Limits will be imposed on courses that have high dropout rates or a low proportion of graduates getting a professional job, the Government said.

Critics argue the plans are a rehash of previous policy announcements and will make it harder for young people to pursue their aspirations.

The maximum fee that can be charged for classroom-based foundation year courses will also be reduced to £5,760 – down from £9,250 currently – under the measures.

The announcement by the Prime Minister and Education Secretary Gillian Keegan on Monday is part of the Government’s response to the Augar review, established by Theresa May back in 2017.

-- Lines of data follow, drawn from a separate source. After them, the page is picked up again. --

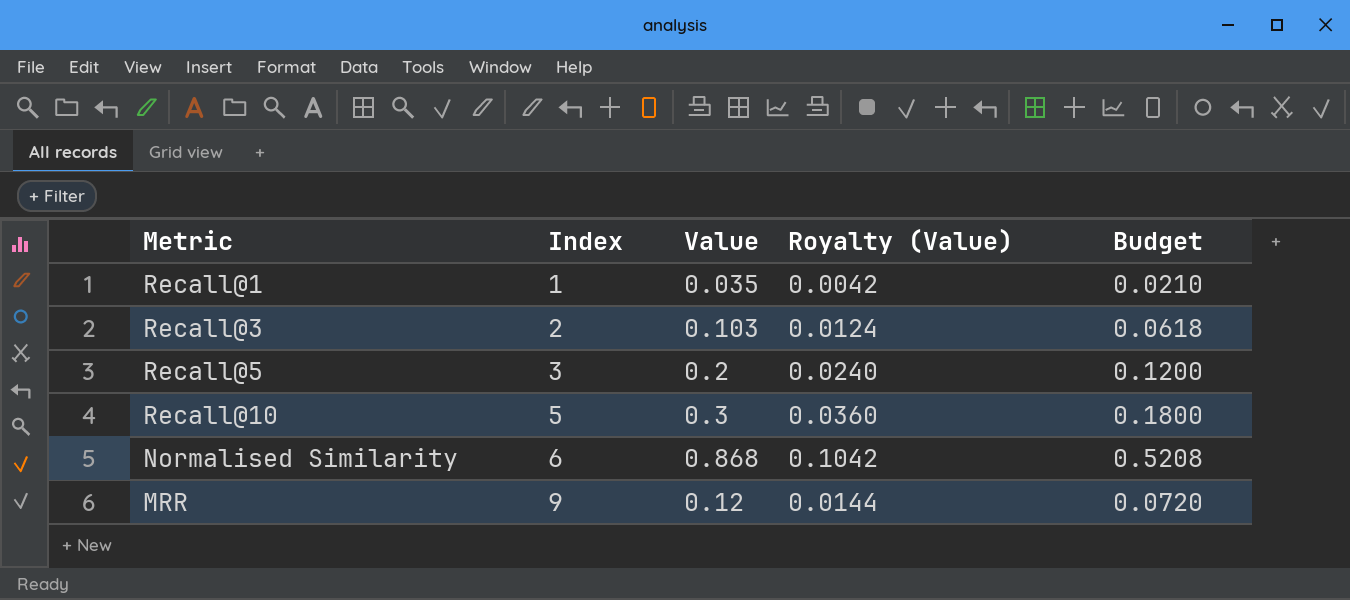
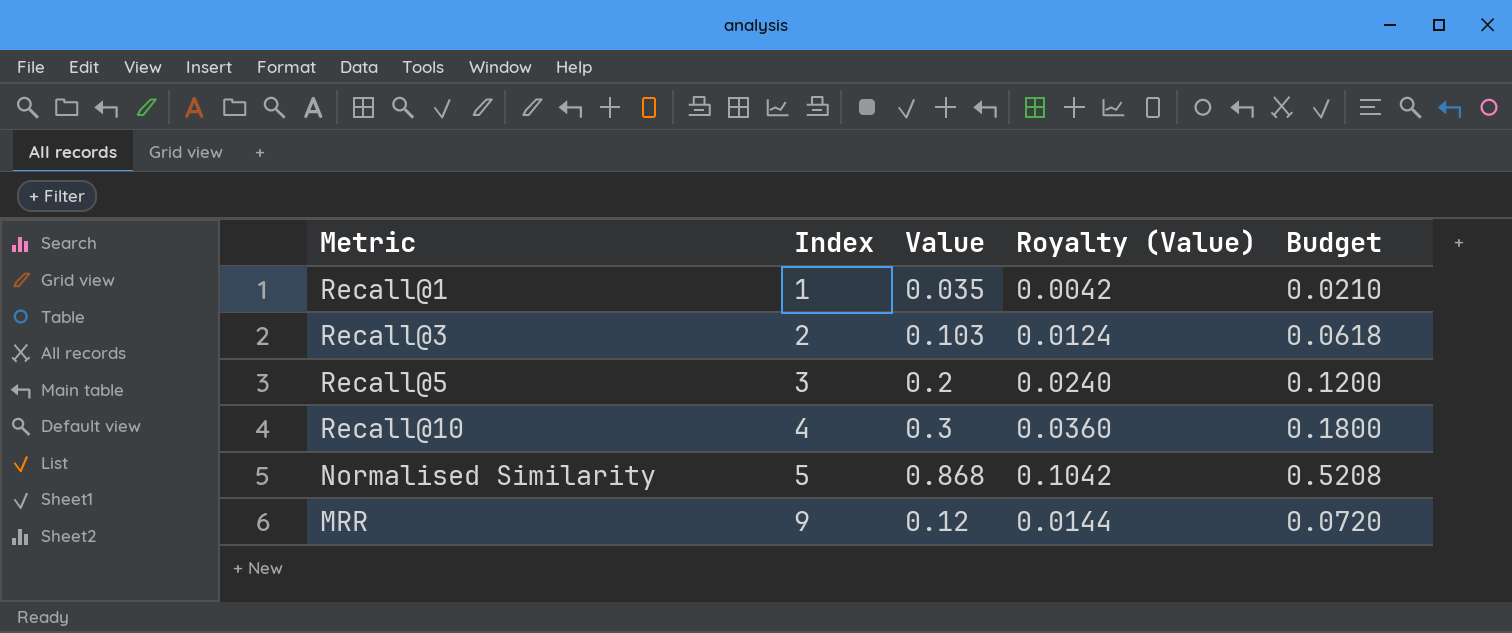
Recall@10 | Index: 5 -> 4
Normalised Similarity | Index: 6 -> 5

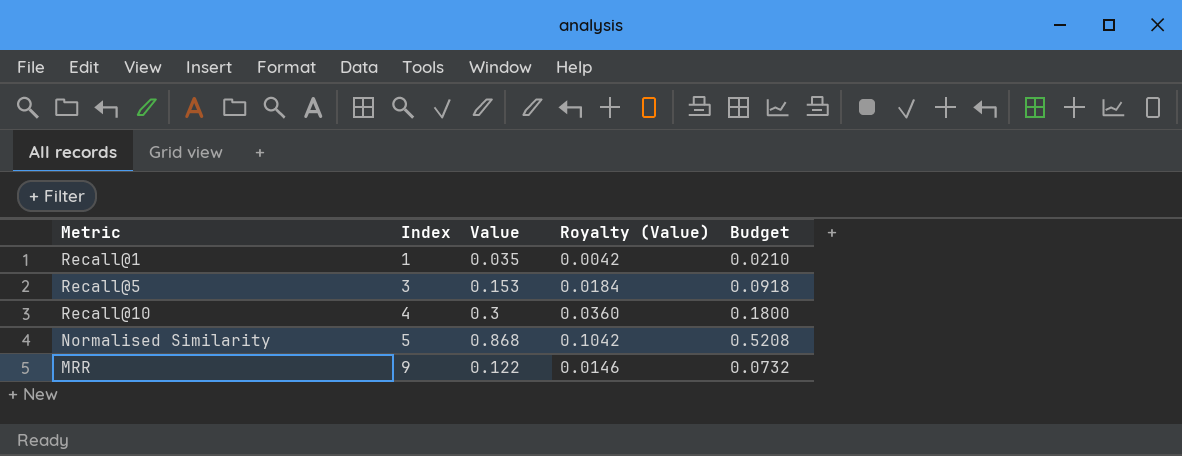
row Recall@3: 2 | 0.103 | 0.0124 | 0.0618 -> none
Recall@5 | Value: 0.2 -> 0.153
Recall@5 | Royalty (Value): 0.0240 -> 0.0184
Recall@5 | Budget: 0.1200 -> 0.0918
MRR | Value: 0.12 -> 0.122
MRR | Royalty (Value): 0.0144 -> 0.0146
MRR | Budget: 0.0720 -> 0.0732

Among the report’s recommendations – which also included cutting tuition fees and more funding for further education – was an aim to reduce the number of “low value” courses leaving students with poor job prospects.

Under the plans, the Office for Students (OfS) will be asked to limit the number of students universities can recruit on to courses that are seen to fail to deliver good outcomes for graduates.

The Government said classroom-based foundation year courses – an additional year of study designed to help prepare students for degrees with specific entry requirements, such as medicine – are being encouraged in subjects where it is unnecessary.

It has pledged to work to make it easier for people to assess the quality of university courses, including their earnings potential, to make informed decisions about their higher education.

The Prime Minister said: “The UK is home to some of the best universities in the world and studying for a degree can be immensely rewarding.

“But too many young people are being sold a false dream and end up doing a poor quality course at the taxpayers’ expense that doesn’t offer the prospect of a decent job at the end of it.

“That is why we are taking action to crack down on rip-off university courses, while boosting skills training and apprenticeships provision.

“This will help more young people to choose the path that is right to help them reach their potential and grow our economy.”

Ms Keegan said: “These new measures will crack down on higher education providers that continue to offer poor quality courses and send a clear signal that we will not allow students to be sold a false promise.

“Wherever they choose to study, it is vital students can gain the skills needed to get great jobs and succeed – supporting the Prime Minister’s priority to grow our economy.”

Philip Augar, chair of the independent review of post-18 education and funding, said: “This is another strong signal for universities to control such recruitment as is not in students’ best interests and I hope the sector responds constructively.”

Opposition MPs attacked the measures as a “cap on aspiration” that will restrict choice for young people.

Shadow education secretary Bridget Phillipson said: “This is simply an attack on the aspirations of young people and their families by a Government that wants to reinforce the class ceiling, not smash it.

“The Conservatives’ appalling record on apprenticeships means it can’t be trusted to deliver the overhaul that our young people need, and (the) new role for the Office for Students will be to put up fresh barriers to opportunity in areas with fewer graduate jobs.

“Labour will enable our young people to seize the opportunities of the future through our reforms of the skills system and higher education funding – your background will be no barrier to getting on under a Labour government.”

Munira Wilson, the Liberal Democrats’ education spokesperson, said: “Rishi Sunak is so out of ideas that he’s dug up a new version of a policy the Conservatives have announced and then unannounced twice over.

“Universities don’t want this. It’s a cap on aspiration, making it harder for young people from disadvantaged backgrounds to go on to further study.”